Eine Gruppe von Menschen beobachtet den Entenkondor im Colca Canyon in Peru

Es gibt viele Organisationen, die sich unermüdlich für den Schutz der Geier einsetzen. So spielt beispielsweise die südafrikanische NGO Vulpro eine entscheidende Rolle beim Erhalt der afrikanischen Geierarten, indem sie unter anderem Geier rettet, rehabilitiert und wieder auswildert. Wie gut, dass es sie gibt!

Aber was ist mit uns? Denjenigen, die auf Reisen gehen? Es fällt oft schwer, sich nicht machtlos zu fühlen. Häufig sind wir nur Zuschauer und sehen zu, wie sich die Dinge entwickeln. Was also können wir tun?

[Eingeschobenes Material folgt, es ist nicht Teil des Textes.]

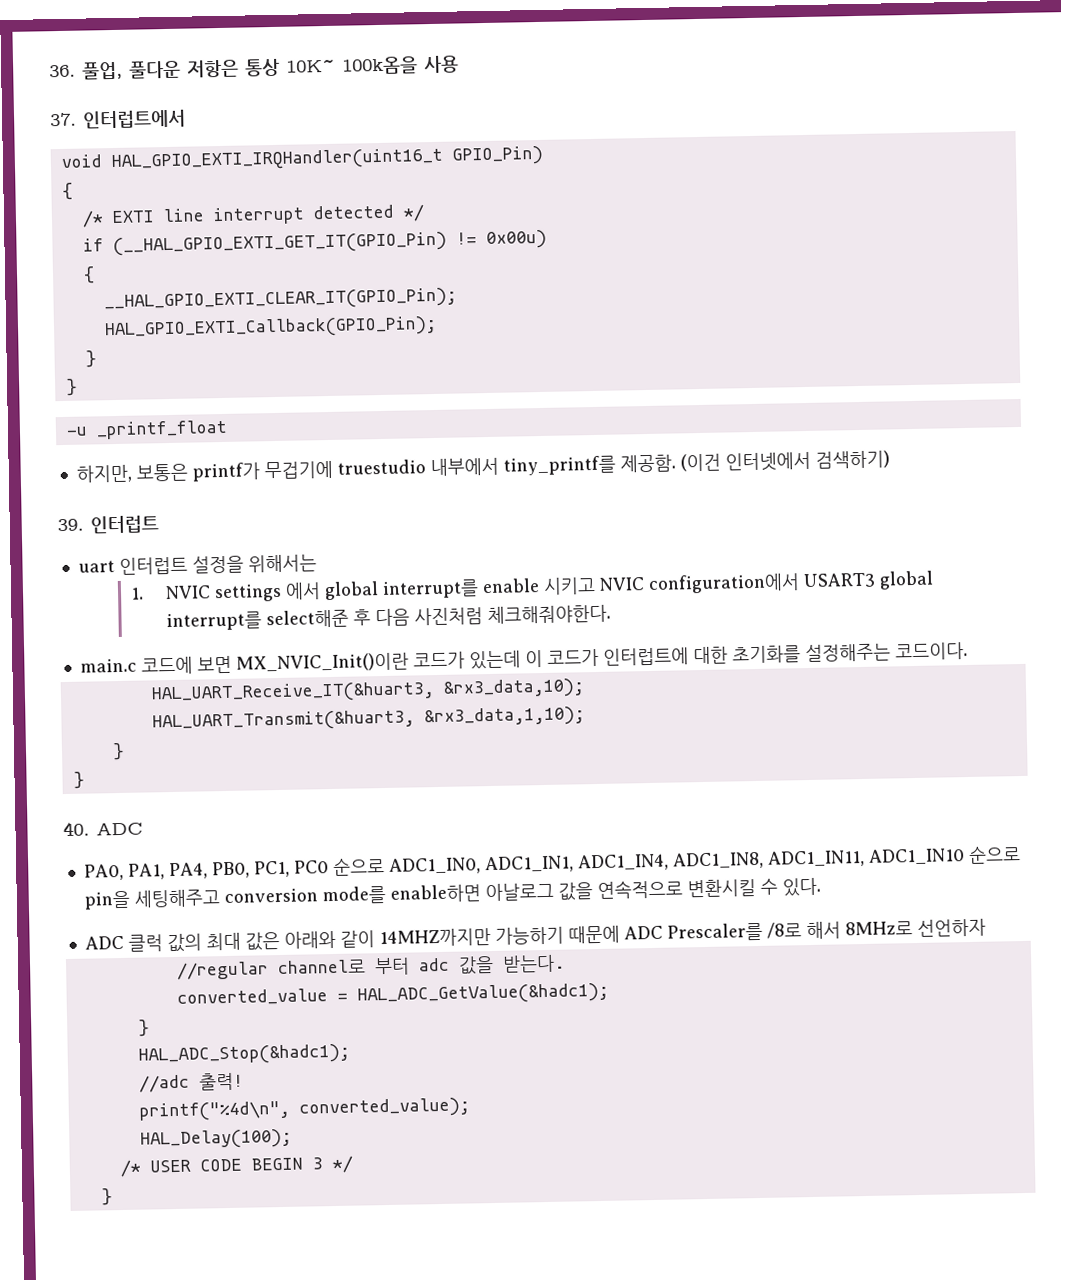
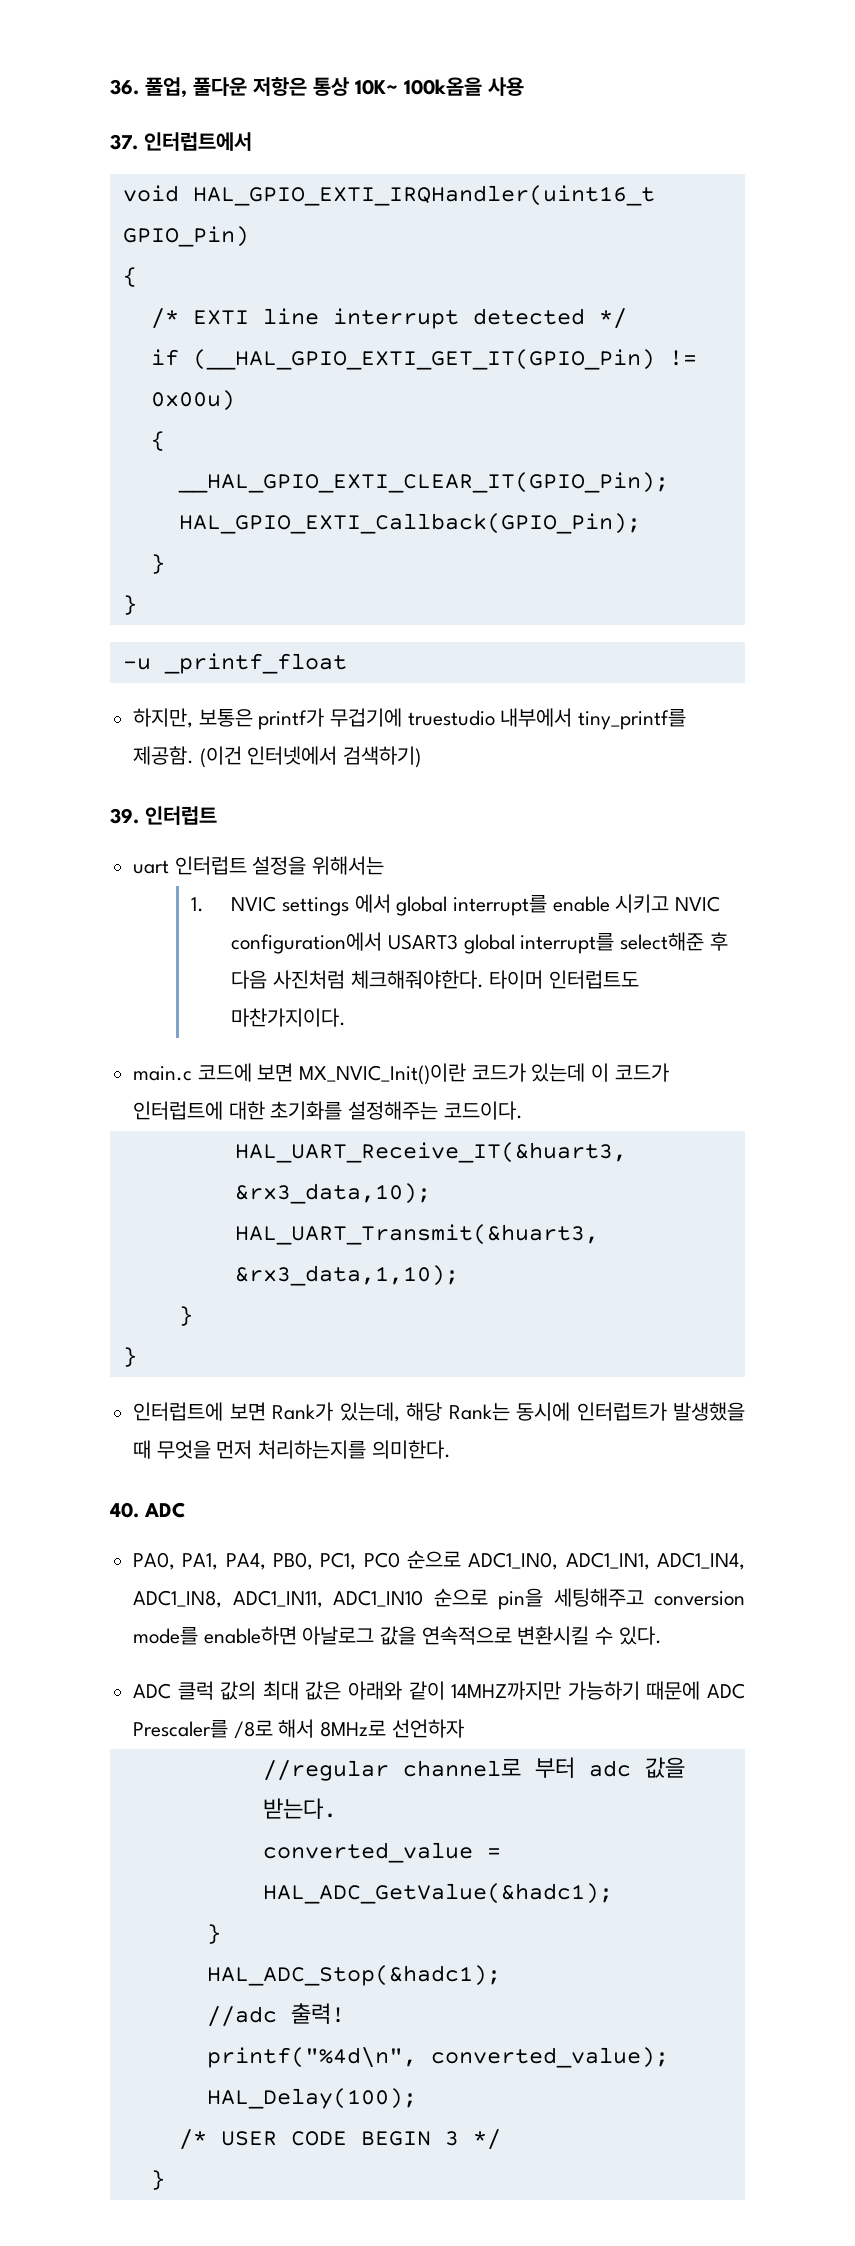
(612, 614) none -> [489,970,639,989] [231,1008,347,1027] 타이머 인터럽트도 마찬가지이다.
(85, 780) none -> [133,1402,745,1422] [133,1440,451,1459] // 인터럽트에 보면 Rank가 있는데, 해당 Rank는 동시에 인터럽트가 발생했을 때 무엇을 먼저 처리하는지를 의미한다.

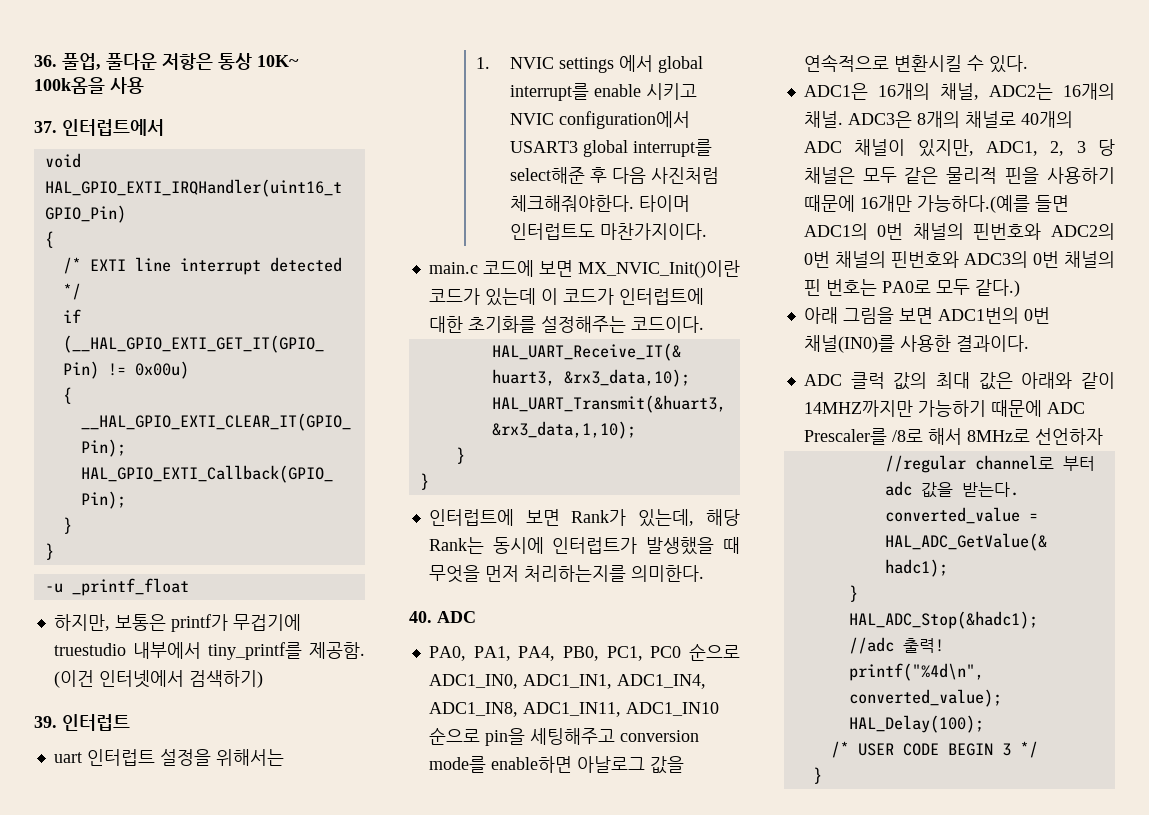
(662, 1635) none -> [803,83,1115,100] [803,111,1073,128] [803,139,1115,157] [803,167,1115,184] [803,195,1069,213] [803,223,1115,240] [803,251,1115,268] [803,279,1020,297] [803,307,1050,324] [803,335,1029,353] // ADC1은 16개의 채널, ADC2는 16개의 채널. ADC3은 8개의 채널로 40개의 ADC 채널이 있지만, ADC1, 2, 3 당 채널은 모두 같은 물리적 핀을 사용하기 때문에 16개만 가능하다.(예를 들면 ADC1의 0번 채널의 핀번호와 ADC2의 0번 채널의 핀번호와 ADC3의 0번 채널의 핀 번호는 PA0로 모두 같다.) // 아래 그림을 보면 ADC1번의 0번 채널(IN0)를 사용한 결과이다.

Tatsächlich unterstützen Sie allein durch einen Besuch in Nationalparks wie dem Kruger-Nationalpark indirekt den Schutz dieser bedrohten Arten. Viele Parks verwenden einen erheblichen Teil ihrer Eintrittsgelder für Naturschutzprojekte, Überwachung und den Kampf gegen Wilderei. Davon profitieren die Geier – ebenso wie die übrige Tierwelt.

Sie können den Schutz der Geier außerdem direkt unterstützen, sei es finanziell oder indem Sie das Bewusstsein dafür stärken. Je mehr Menschen die Rolle und den Wert der Geier verstehen, desto größer wird die Unterstützung für ihr Überleben.

Eine Ode zum Abschluss

Geier in der Luft schwebend

So endet die Geschichte dieser eher unscheinbaren, aber unentbehrlichen Vögel. Achten Sie bei Ihrer nächsten Safari in Afrika – oder überall sonst, wo Sie das Glück haben, Geier zu sehen – bewusst auf sie. Denn ohne sie wäre selbst die Schönheit der Natur unvollständig.

Wo Schönheit verblasst und der Blick sich verliert,

da wird vom Geier die Ordnung geführt.

Er trägt eine Last, die wir meiden so sehr –

doch ohne ihn gäb es Leben nicht mehr.